---- INPUT RECORDS

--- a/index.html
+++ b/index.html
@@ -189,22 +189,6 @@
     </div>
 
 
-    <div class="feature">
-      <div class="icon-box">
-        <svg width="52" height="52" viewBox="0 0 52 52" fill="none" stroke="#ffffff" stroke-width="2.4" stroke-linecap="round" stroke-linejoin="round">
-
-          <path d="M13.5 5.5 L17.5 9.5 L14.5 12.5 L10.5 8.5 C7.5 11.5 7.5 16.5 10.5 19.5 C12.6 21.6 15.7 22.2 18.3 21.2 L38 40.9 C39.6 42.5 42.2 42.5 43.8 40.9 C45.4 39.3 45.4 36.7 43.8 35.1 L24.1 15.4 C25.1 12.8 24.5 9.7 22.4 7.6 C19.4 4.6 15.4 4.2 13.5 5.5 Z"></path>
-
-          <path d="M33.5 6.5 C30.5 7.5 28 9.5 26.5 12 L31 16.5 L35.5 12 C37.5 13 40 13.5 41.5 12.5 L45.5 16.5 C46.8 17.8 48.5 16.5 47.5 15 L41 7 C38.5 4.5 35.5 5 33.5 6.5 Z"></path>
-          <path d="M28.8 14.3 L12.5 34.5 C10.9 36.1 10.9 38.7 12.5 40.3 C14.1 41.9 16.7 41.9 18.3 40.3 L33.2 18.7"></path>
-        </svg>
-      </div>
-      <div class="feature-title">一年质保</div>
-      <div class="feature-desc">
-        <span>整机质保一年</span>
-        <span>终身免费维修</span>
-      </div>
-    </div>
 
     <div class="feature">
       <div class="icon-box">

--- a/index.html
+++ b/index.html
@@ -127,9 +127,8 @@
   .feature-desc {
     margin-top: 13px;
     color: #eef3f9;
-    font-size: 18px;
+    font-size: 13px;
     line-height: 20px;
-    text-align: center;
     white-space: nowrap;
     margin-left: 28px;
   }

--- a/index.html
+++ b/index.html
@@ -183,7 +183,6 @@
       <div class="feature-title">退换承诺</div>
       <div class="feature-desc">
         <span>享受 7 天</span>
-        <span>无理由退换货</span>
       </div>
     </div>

--------
---- INPUT RECORDS

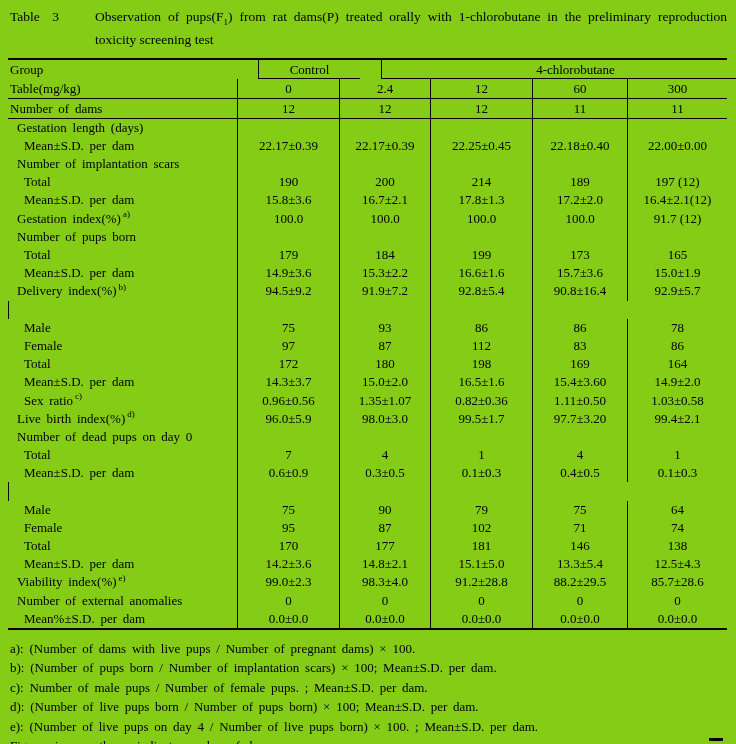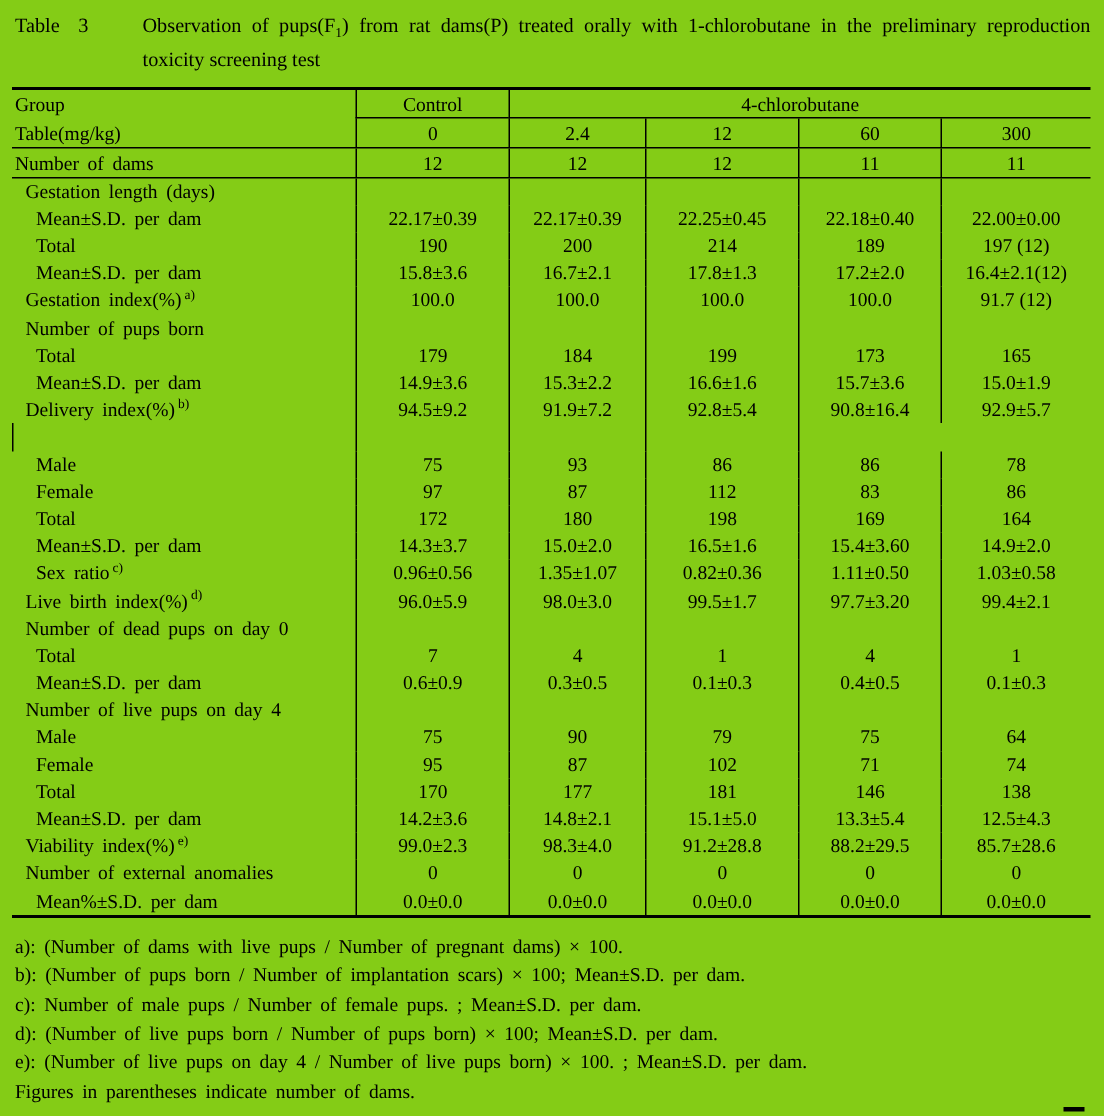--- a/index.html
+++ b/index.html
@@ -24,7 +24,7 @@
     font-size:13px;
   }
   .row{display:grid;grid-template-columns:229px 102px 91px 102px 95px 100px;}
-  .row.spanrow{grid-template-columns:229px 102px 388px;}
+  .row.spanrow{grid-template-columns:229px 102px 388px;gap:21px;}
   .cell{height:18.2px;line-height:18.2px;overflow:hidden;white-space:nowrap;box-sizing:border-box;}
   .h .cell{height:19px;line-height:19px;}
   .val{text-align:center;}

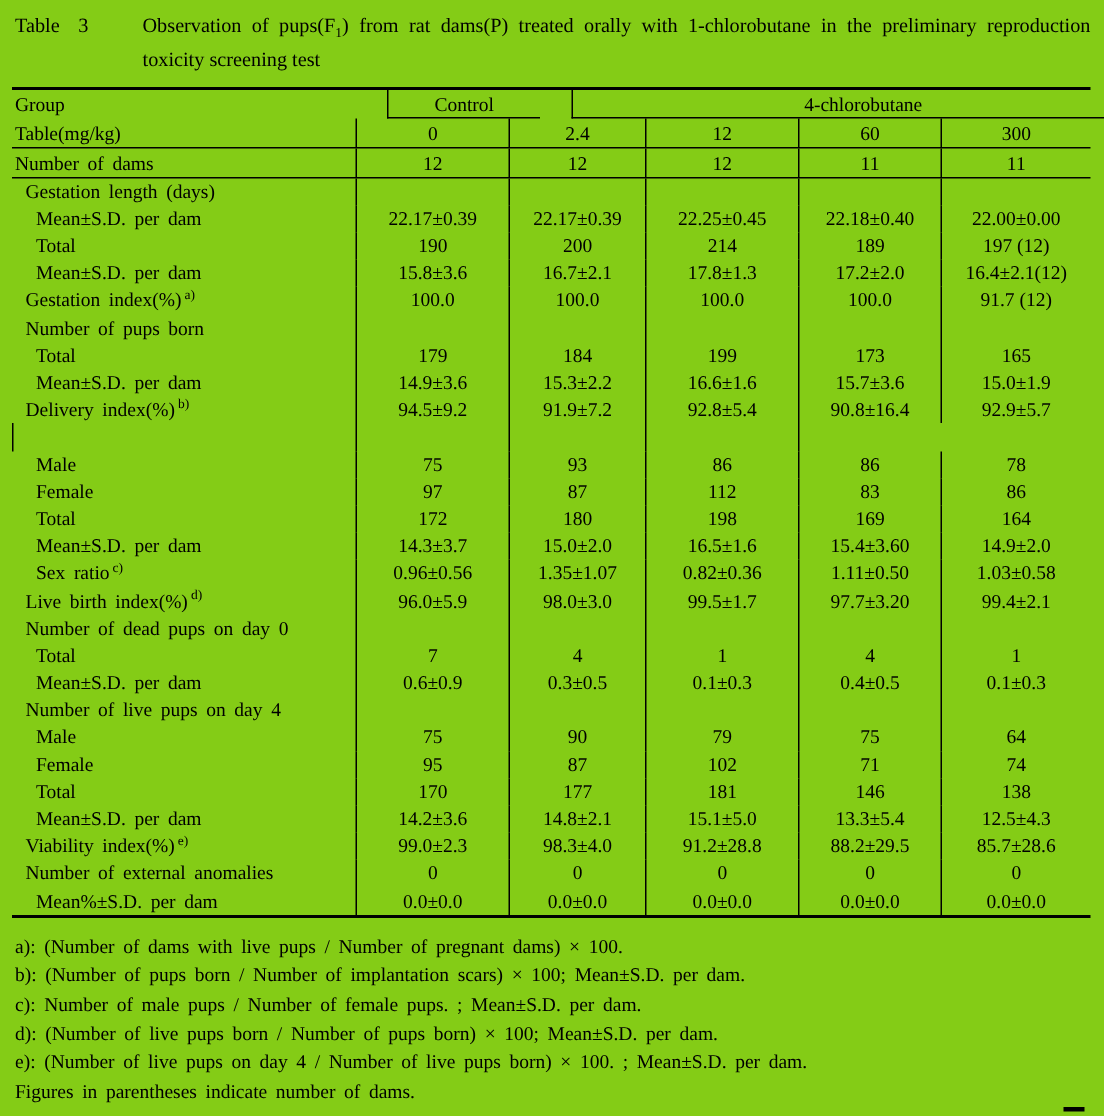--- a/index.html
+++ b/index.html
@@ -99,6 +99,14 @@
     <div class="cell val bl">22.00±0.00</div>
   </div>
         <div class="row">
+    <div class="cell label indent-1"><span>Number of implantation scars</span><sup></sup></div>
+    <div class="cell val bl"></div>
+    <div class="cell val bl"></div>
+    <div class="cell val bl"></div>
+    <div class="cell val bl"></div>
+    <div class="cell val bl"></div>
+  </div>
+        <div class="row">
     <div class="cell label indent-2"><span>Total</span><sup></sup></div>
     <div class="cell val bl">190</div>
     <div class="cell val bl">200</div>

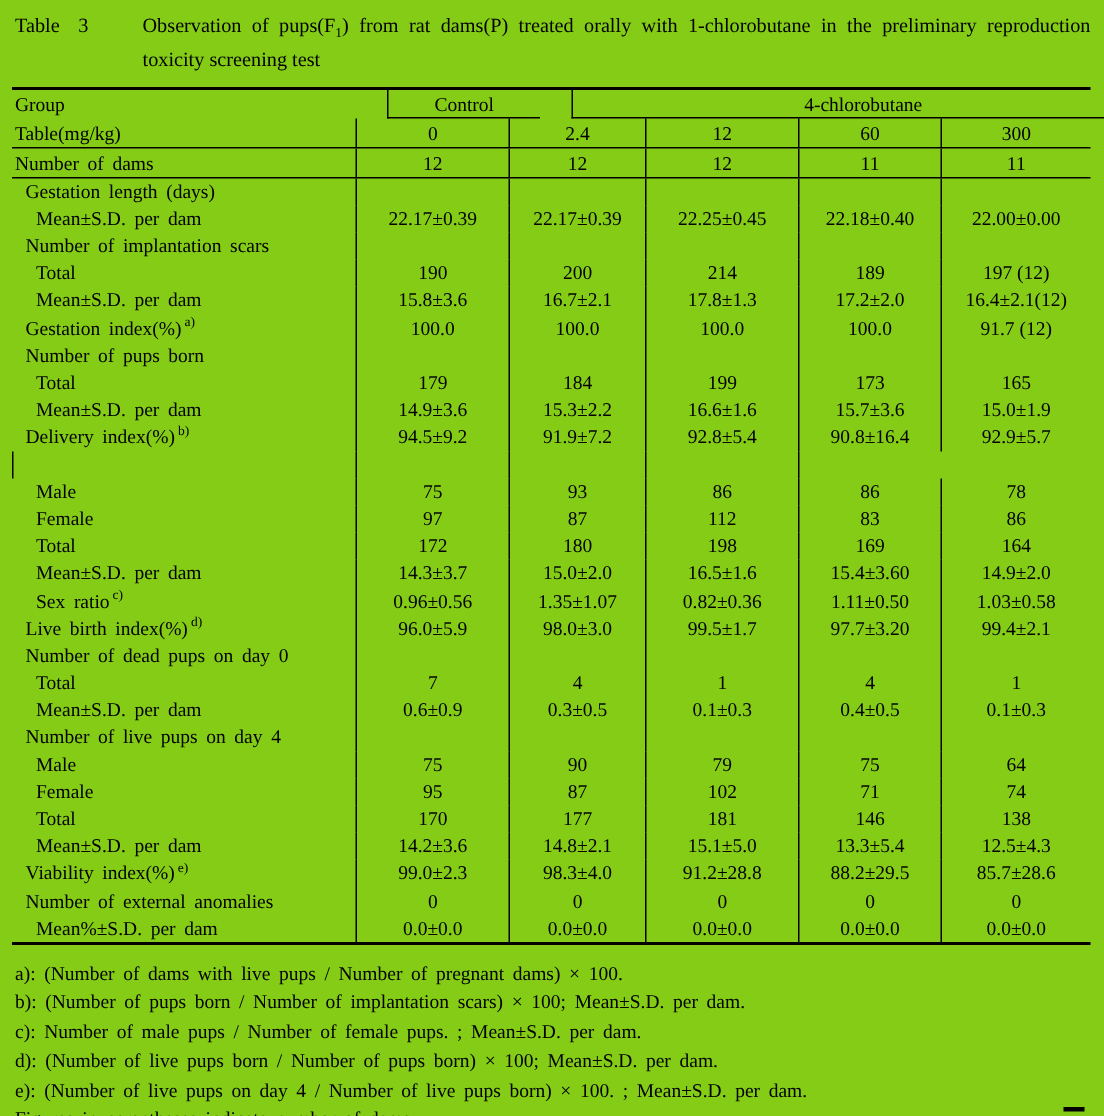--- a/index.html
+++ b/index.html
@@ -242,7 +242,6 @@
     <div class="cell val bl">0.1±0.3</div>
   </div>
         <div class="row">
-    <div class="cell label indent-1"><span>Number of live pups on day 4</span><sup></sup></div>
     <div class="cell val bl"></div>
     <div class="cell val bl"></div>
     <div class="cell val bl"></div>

--------

WHAT YOU ARE ASKED TO DO
Look through the entries above and quote exactly the lines from the line with "5.5 L17.5 9.5" to the line with "color: #eef3f9;", counting both of those lines.

SOLUTION TO THIS PROBLEM
-          <path d="M13.5 5.5 L17.5 9.5 L14.5 12.5 L10.5 8.5 C7.5 11.5 7.5 16.5 10.5 19.5 C12.6 21.6 15.7 22.2 18.3 21.2 L38 40.9 C39.6 42.5 42.2 42.5 43.8 40.9 C45.4 39.3 45.4 36.7 43.8 35.1 L24.1 15.4 C25.1 12.8 24.5 9.7 22.4 7.6 C19.4 4.6 15.4 4.2 13.5 5.5 Z"></path>
-
-          <path d="M33.5 6.5 C30.5 7.5 28 9.5 26.5 12 L31 16.5 L35.5 12 C37.5 13 40 13.5 41.5 12.5 L45.5 16.5 C46.8 17.8 48.5 16.5 47.5 15 L41 7 C38.5 4.5 35.5 5 33.5 6.5 Z"></path>
-          <path d="M28.8 14.3 L12.5 34.5 C10.9 36.1 10.9 38.7 12.5 40.3 C14.1 41.9 16.7 41.9 18.3 40.3 L33.2 18.7"></path>
-        </svg>
-      </div>
-      <div class="feature-title">一年质保</div>
-      <div class="feature-desc">
-        <span>整机质保一年</span>
-        <span>终身免费维修</span>
-      </div>
-    </div>
 
     <div class="feature">
       <div class="icon-box">

--- a/index.html
+++ b/index.html
@@ -127,9 +127,8 @@
   .feature-desc {
     margin-top: 13px;
     color: #eef3f9;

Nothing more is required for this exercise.